** Opening EXTRACTED ENTRIES block **

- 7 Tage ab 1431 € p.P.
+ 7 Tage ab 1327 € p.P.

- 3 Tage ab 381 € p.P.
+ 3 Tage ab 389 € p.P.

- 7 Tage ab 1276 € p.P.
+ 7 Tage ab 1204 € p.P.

** Closing EXTRACTED ENTRIES block **
** Opening EXTRACTED ENTRIES block **

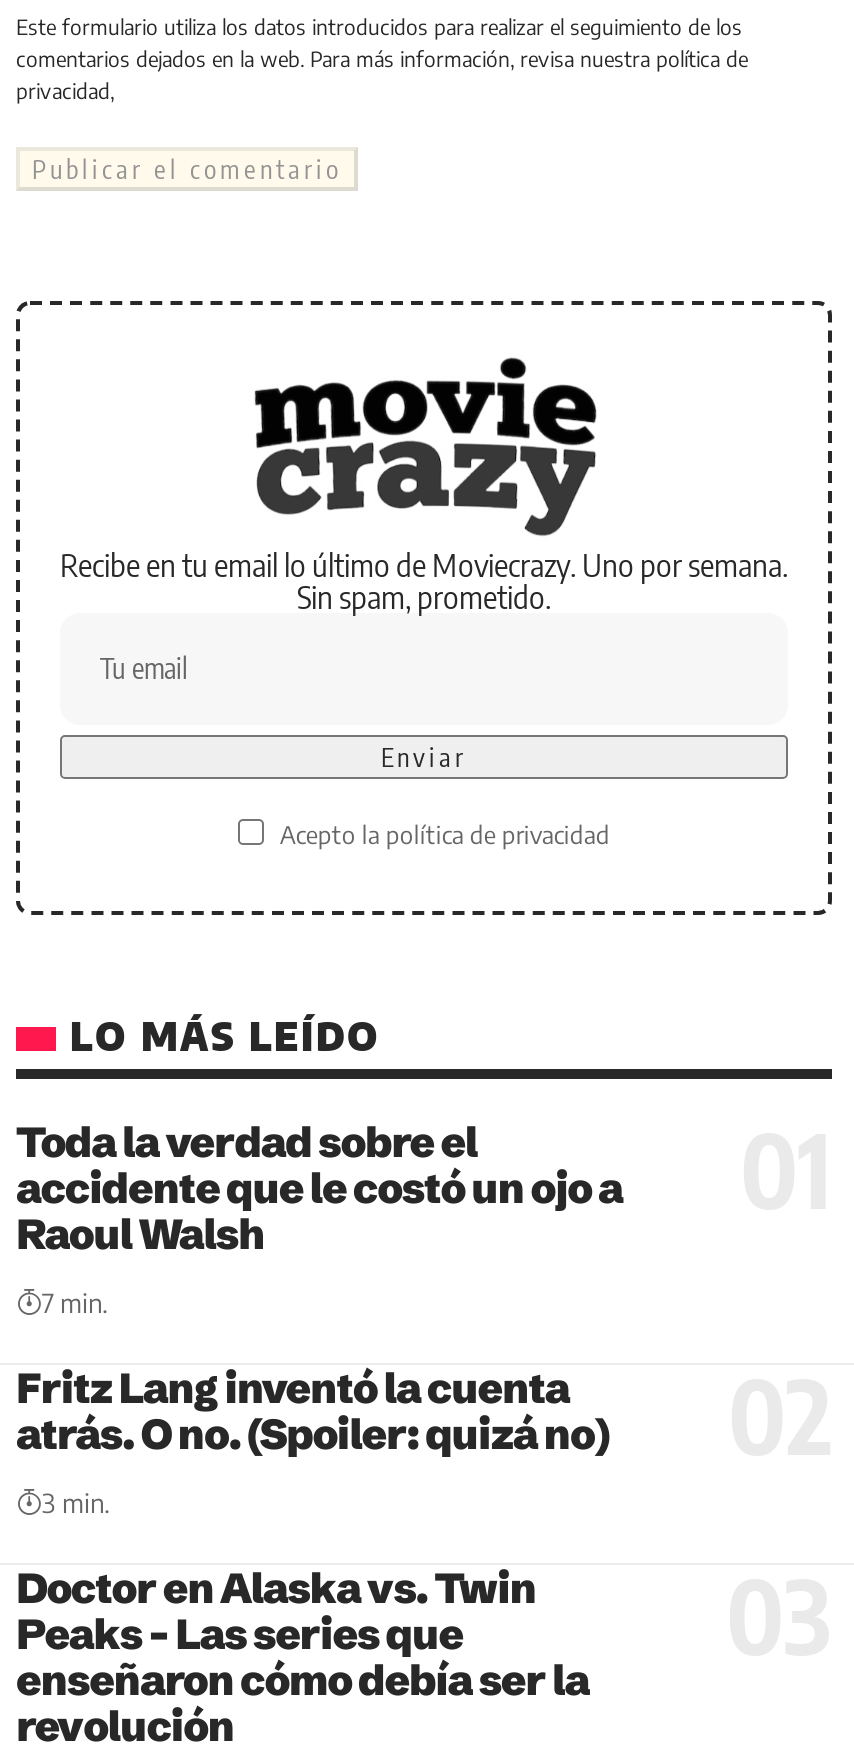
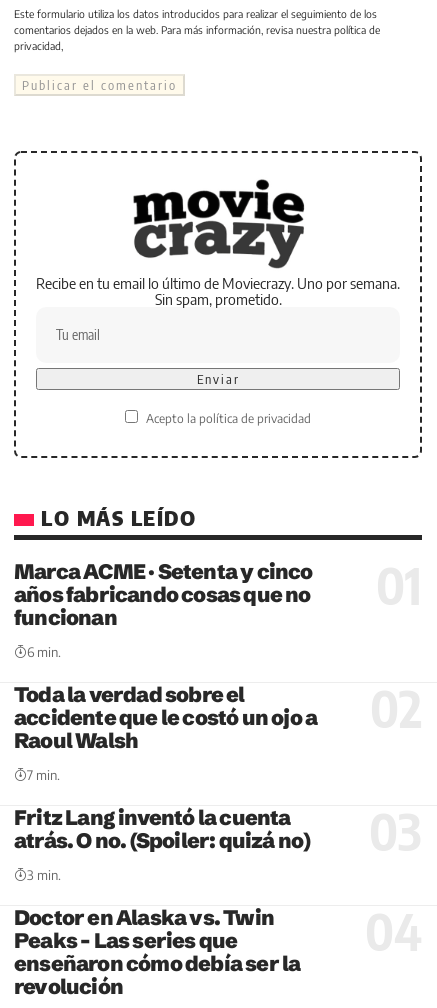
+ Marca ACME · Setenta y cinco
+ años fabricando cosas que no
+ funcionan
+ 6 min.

** Closing EXTRACTED ENTRIES block **
** Opening EXTRACTED ENTRIES block **

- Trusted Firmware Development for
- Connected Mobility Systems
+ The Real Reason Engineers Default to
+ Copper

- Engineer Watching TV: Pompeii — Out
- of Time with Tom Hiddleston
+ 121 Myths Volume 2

** Closing EXTRACTED ENTRIES block **

### EXERCISE BRIEF:
Would you print exactly and only the lines of the material above that run from the line with "- Engineer Watching TV: Pompeii — Out" through the line with "Myths Volume 2", both included?

### COMPLETED EXERCISE:
- Engineer Watching TV: Pompeii — Out
- of Time with Tom Hiddleston
+ 121 Myths Volume 2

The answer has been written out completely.